*** Opening of Provided data ***
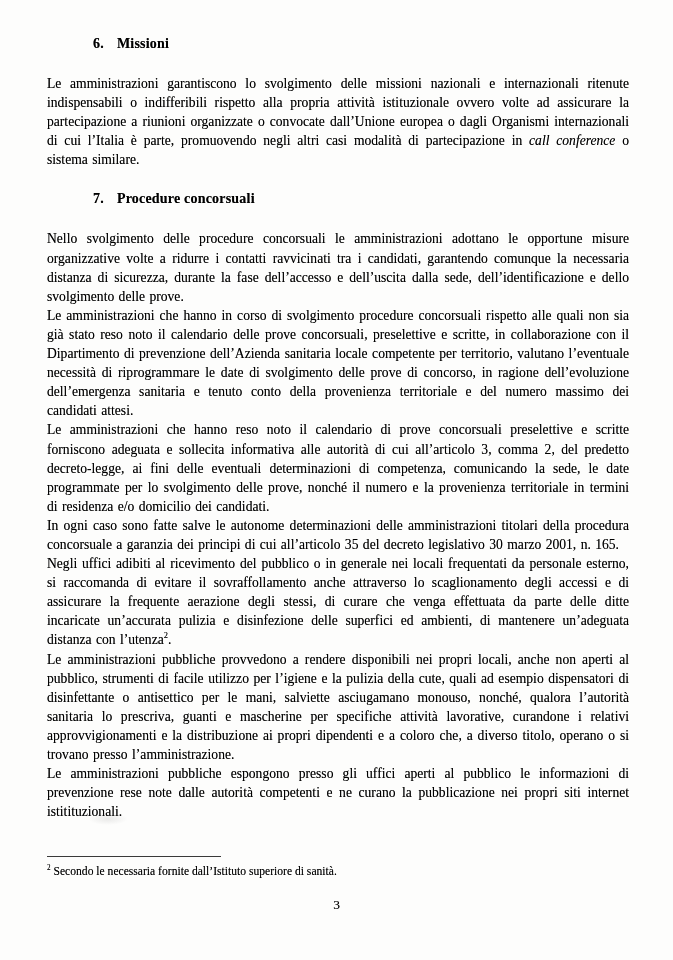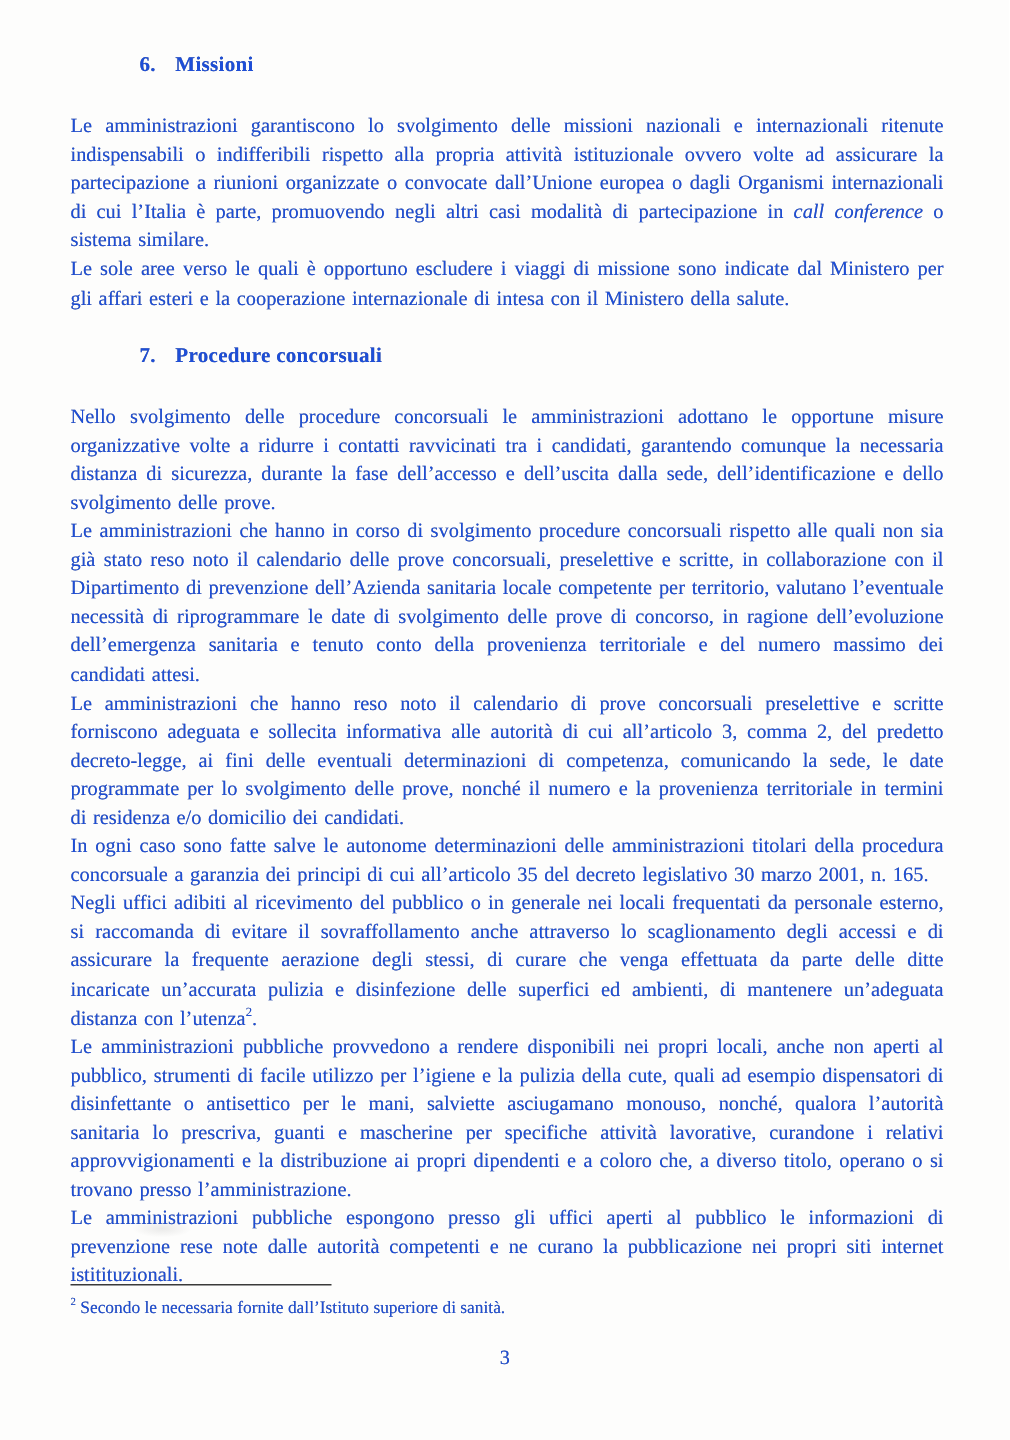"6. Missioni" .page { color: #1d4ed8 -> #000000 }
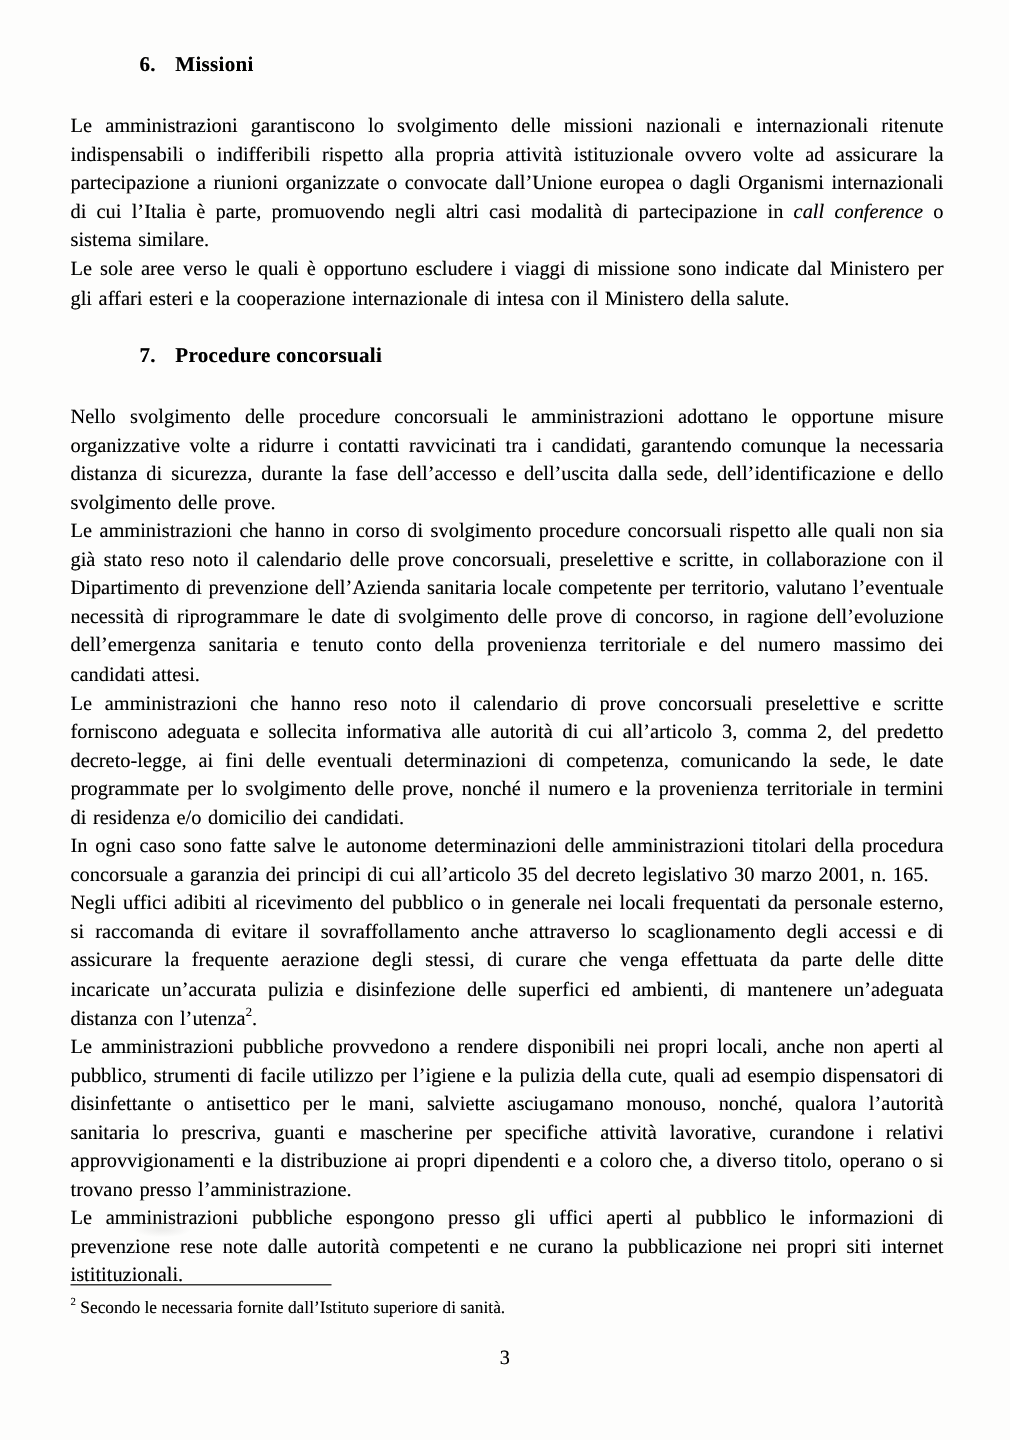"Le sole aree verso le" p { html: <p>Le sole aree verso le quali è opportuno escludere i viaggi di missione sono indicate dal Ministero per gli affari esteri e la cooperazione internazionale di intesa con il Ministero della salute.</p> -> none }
*** Close of Provided data ***
*** Opening of Provided data ***
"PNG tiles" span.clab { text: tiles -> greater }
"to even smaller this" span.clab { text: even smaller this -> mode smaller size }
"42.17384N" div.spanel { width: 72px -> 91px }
*** Close of Provided data ***
Work to complete: All that should be printed is the run of lines above from the one with "color: #1d4ed8 ->" through the one with "html: <p>Le sole", both included, exactly as given, with pictures left out.

Your solution:
"6. Missioni" .page { color: #1d4ed8 -> #000000 }
"Le sole aree verso le" p { html: <p>Le sole aree verso le quali è opportuno escludere i viaggi di missione sono indicate dal Ministero per gli affari esteri e la cooperazione internazionale di intesa con il Ministero della salute.</p> -> none }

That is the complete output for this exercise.